Structured diff data:
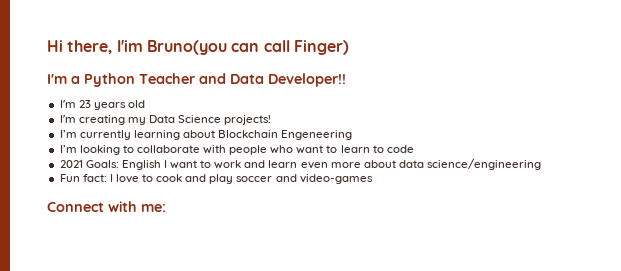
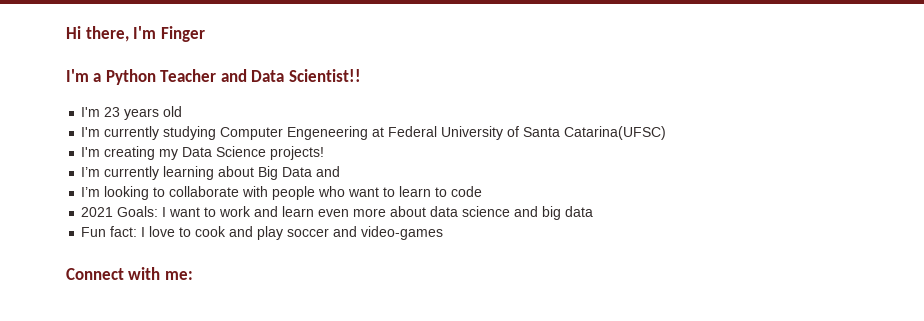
[116,40,349,55] I'im Bruno(you can call Finger) -> [133,26,205,42] I'm Finger
[268,73,346,87] Developer!! -> [288,69,361,82] Scientist!!
(145, 104) none -> [81,126,667,140] // I'm currently studying Computer Engeneering at Federal University of Santa Catarina(UFSC)
[218,130,353,140] Blockchain Engeneering -> [258,166,341,180] Big Data and
[121,160,161,170] English -> (159, 211) none
[427,158,542,170] science/engineering -> [462,206,594,220] science and big data

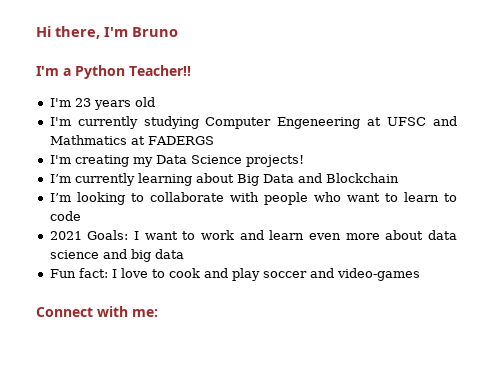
[160,26,205,42] Finger -> [132,27,178,37] Bruno
[160,69,361,82] Teacher and Data Scientist!! -> [129,65,191,76] Teacher!!
[388,126,667,140] Federal University of Santa Catarina(UFSC) -> [387,116,458,126] [49,135,214,145] UFSC and Mathmatics at FADERGS
(341, 171) none -> [325,173,399,183] Blockchain

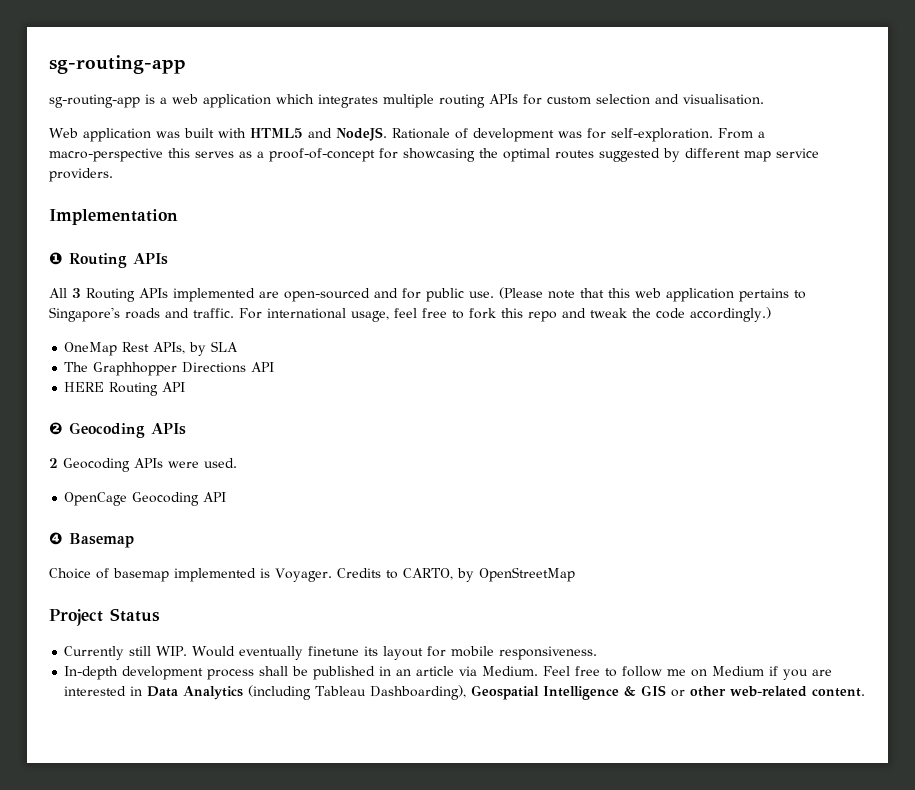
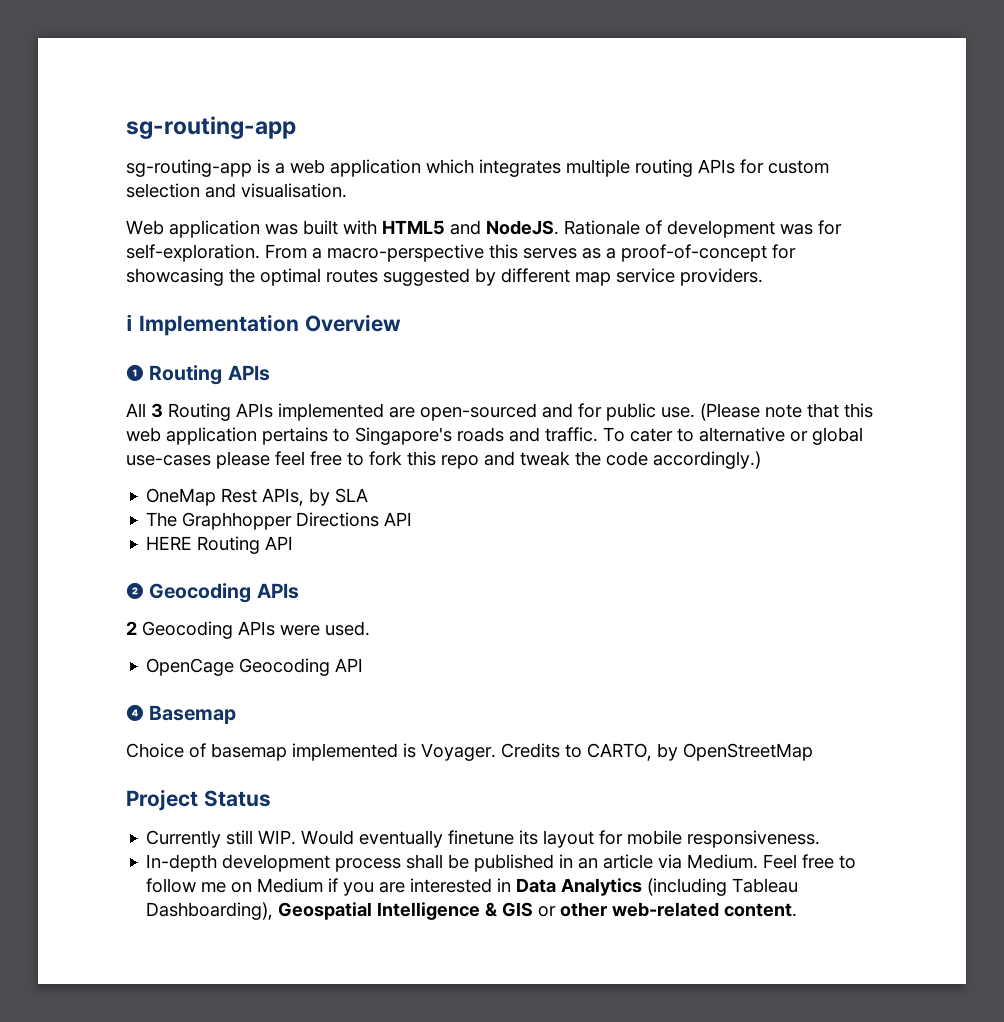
(113, 175) none -> [126,315,133,331] ℹ
(178, 217) none -> [304,314,401,332] Overview
[239,308,389,322] For international usage, -> [603,427,863,445] [126,451,270,469] To cater to alternative or global use-cases please

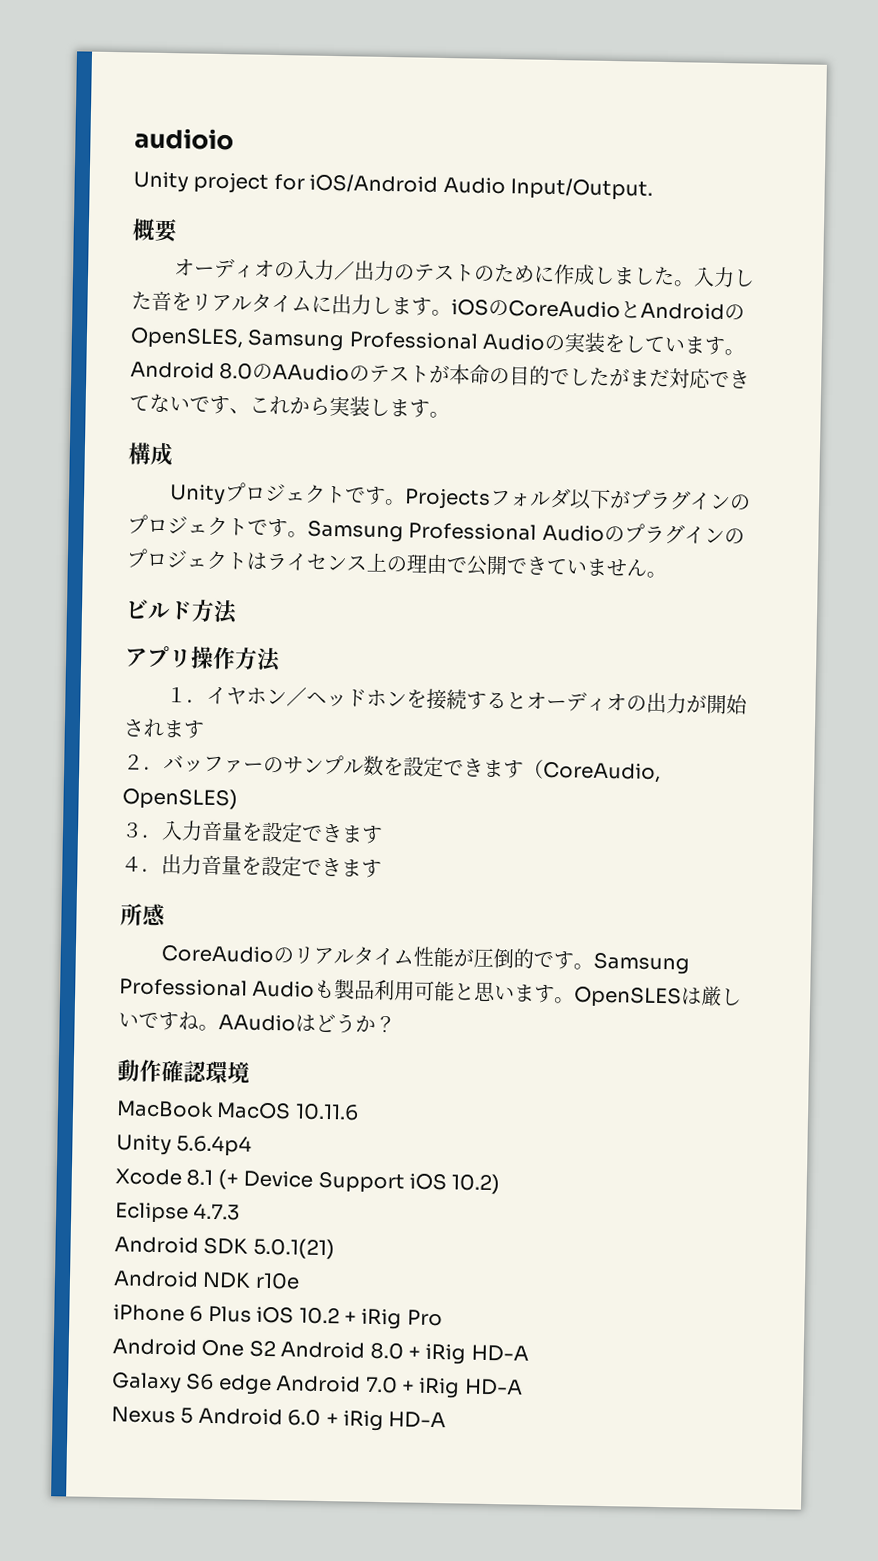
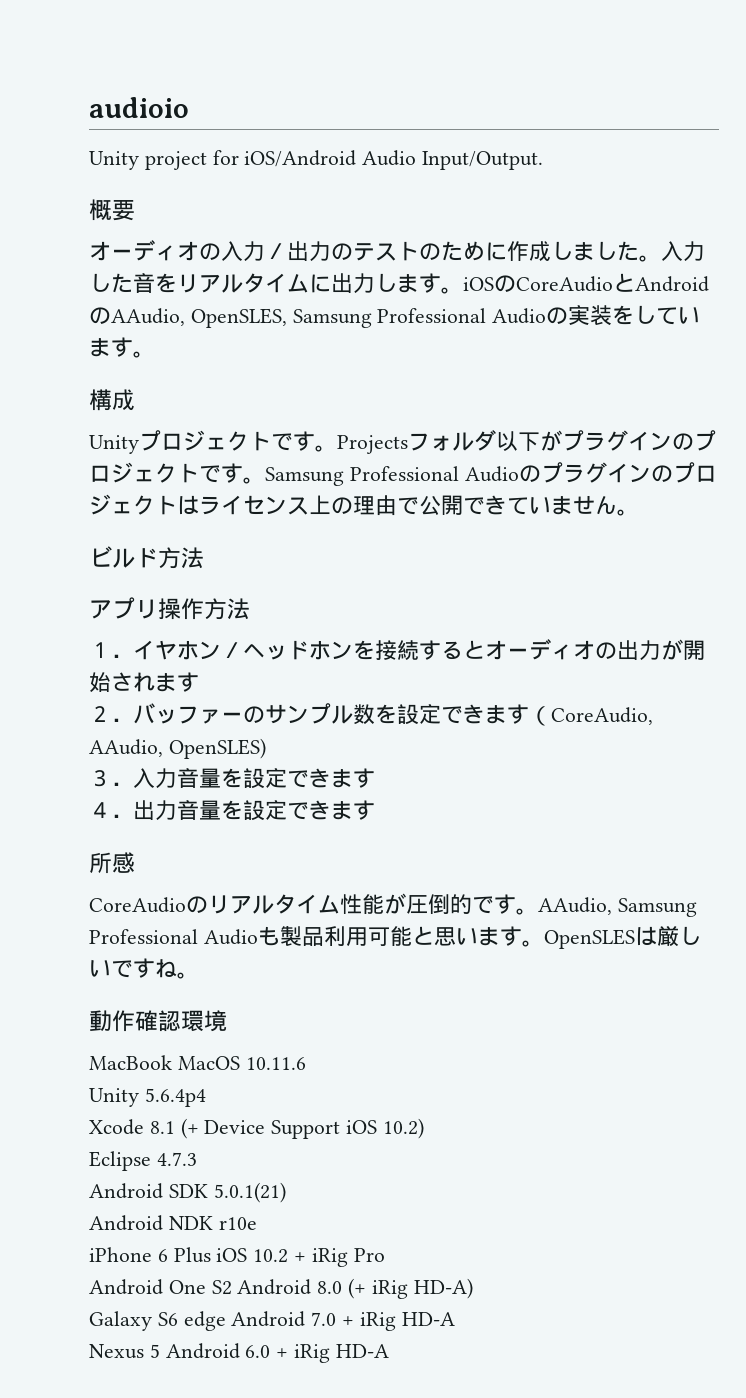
(745, 312) none -> [111,308,185,326] AAudio,
[130,361,751,389] [129,393,450,419] Android 8.0のAAudioのテストが本命の目的でしたがまだ対応できてないです、これから実装します。 -> (155, 354) none
(661, 772) none -> [89,739,163,757] AAudio,
(594, 966) none -> [538,897,612,915] AAudio,
[218,1013,396,1034] AAudioはどうか？ -> (199, 975) none
[408,1343,529,1365] + iRig HD-A -> [348,1278,473,1299] (+ iRig HD-A)

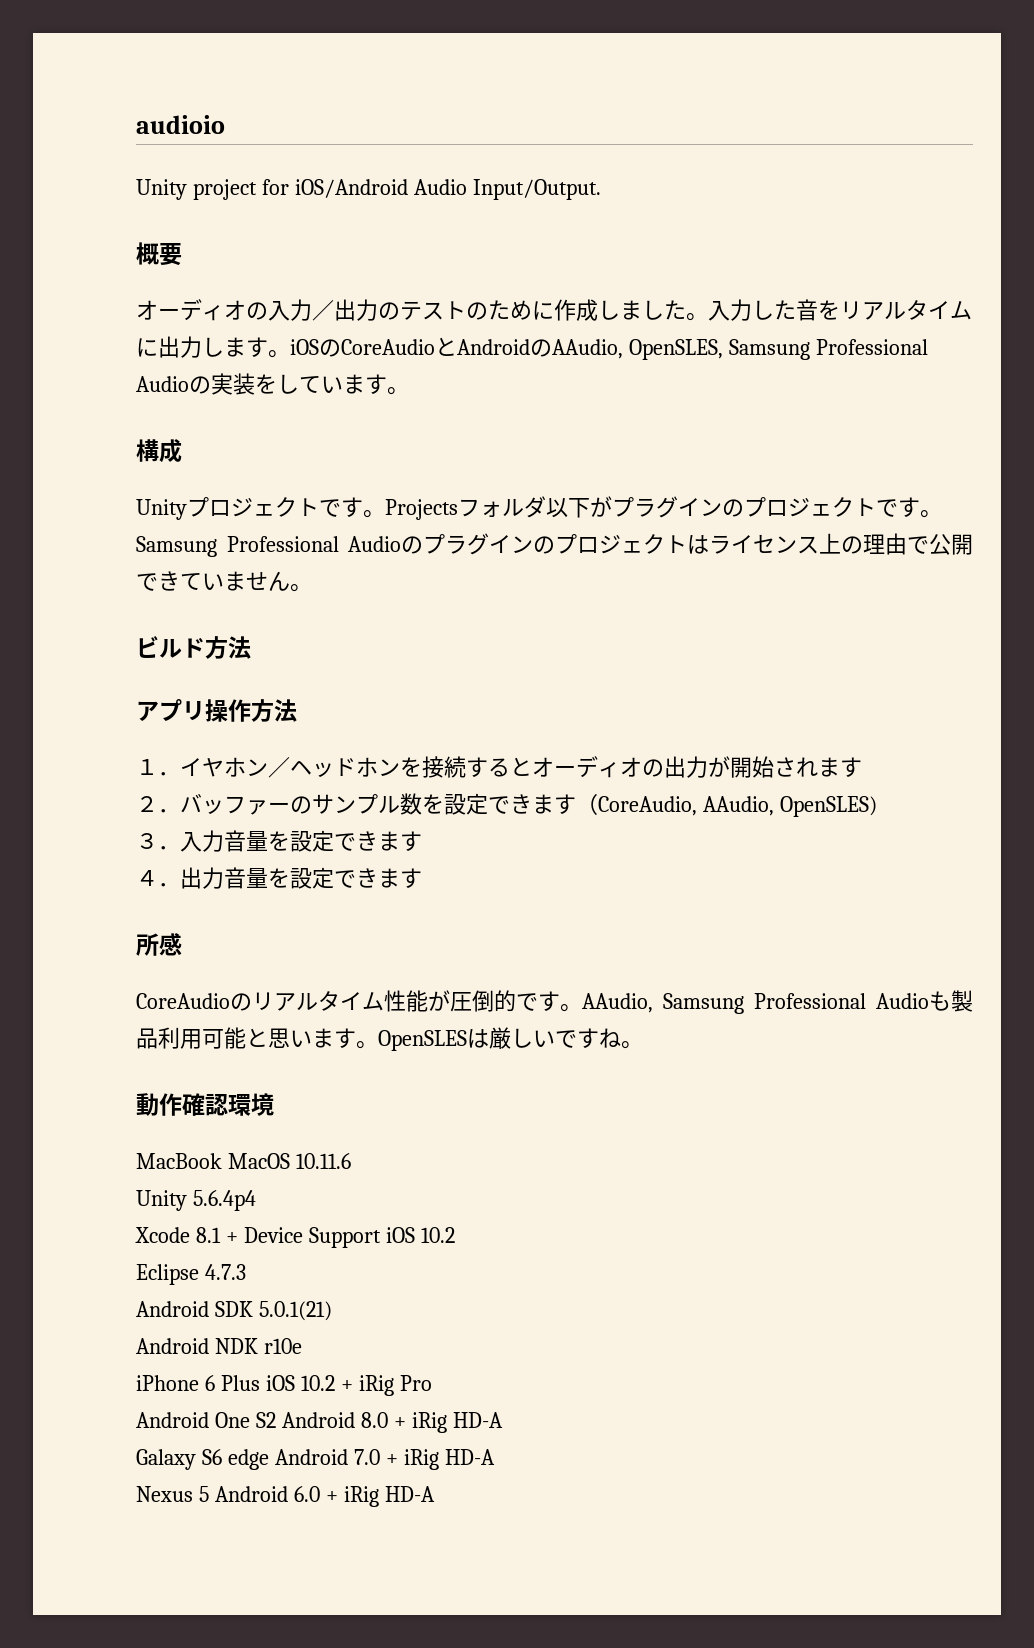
[180,1118,199,1139] (+ -> [225,1232,238,1243] +
[382,1118,424,1139] 10.2) -> [420,1227,455,1243] 10.2
[348,1278,473,1299] (+ iRig HD-A) -> [393,1412,503,1433] + iRig HD-A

* **DESCRIPTION OF THE TASK**: Repeat the records word for word, skipping pictures.

* **SOLUTION TO THE PROBLEM**:
[116,40,349,55] I'im Bruno(you can call Finger) -> [133,26,205,42] I'm Finger
[268,73,346,87] Developer!! -> [288,69,361,82] Scientist!!
(145, 104) none -> [81,126,667,140] // I'm currently studying Computer Engeneering at Federal University of Santa Catarina(UFSC)
[218,130,353,140] Blockchain Engeneering -> [258,166,341,180] Big Data and
[121,160,161,170] English -> (159, 211) none
[427,158,542,170] science/engineering -> [462,206,594,220] science and big data

[160,26,205,42] Finger -> [132,27,178,37] Bruno
[160,69,361,82] Teacher and Data Scientist!! -> [129,65,191,76] Teacher!!
[388,126,667,140] Federal University of Santa Catarina(UFSC) -> [387,116,458,126] [49,135,214,145] UFSC and Mathmatics at FADERGS
(341, 171) none -> [325,173,399,183] Blockchain

(113, 175) none -> [126,315,133,331] ℹ
(178, 217) none -> [304,314,401,332] Overview
[239,308,389,322] For international usage, -> [603,427,863,445] [126,451,270,469] To cater to alternative or global use-cases please

(745, 312) none -> [111,308,185,326] AAudio,
[130,361,751,389] [129,393,450,419] Android 8.0のAAudioのテストが本命の目的でしたがまだ対応できてないです、これから実装します。 -> (155, 354) none
(661, 772) none -> [89,739,163,757] AAudio,
(594, 966) none -> [538,897,612,915] AAudio,
[218,1013,396,1034] AAudioはどうか？ -> (199, 975) none
[408,1343,529,1365] + iRig HD-A -> [348,1278,473,1299] (+ iRig HD-A)

[180,1118,199,1139] (+ -> [225,1232,238,1243] +
[382,1118,424,1139] 10.2) -> [420,1227,455,1243] 10.2
[348,1278,473,1299] (+ iRig HD-A) -> [393,1412,503,1433] + iRig HD-A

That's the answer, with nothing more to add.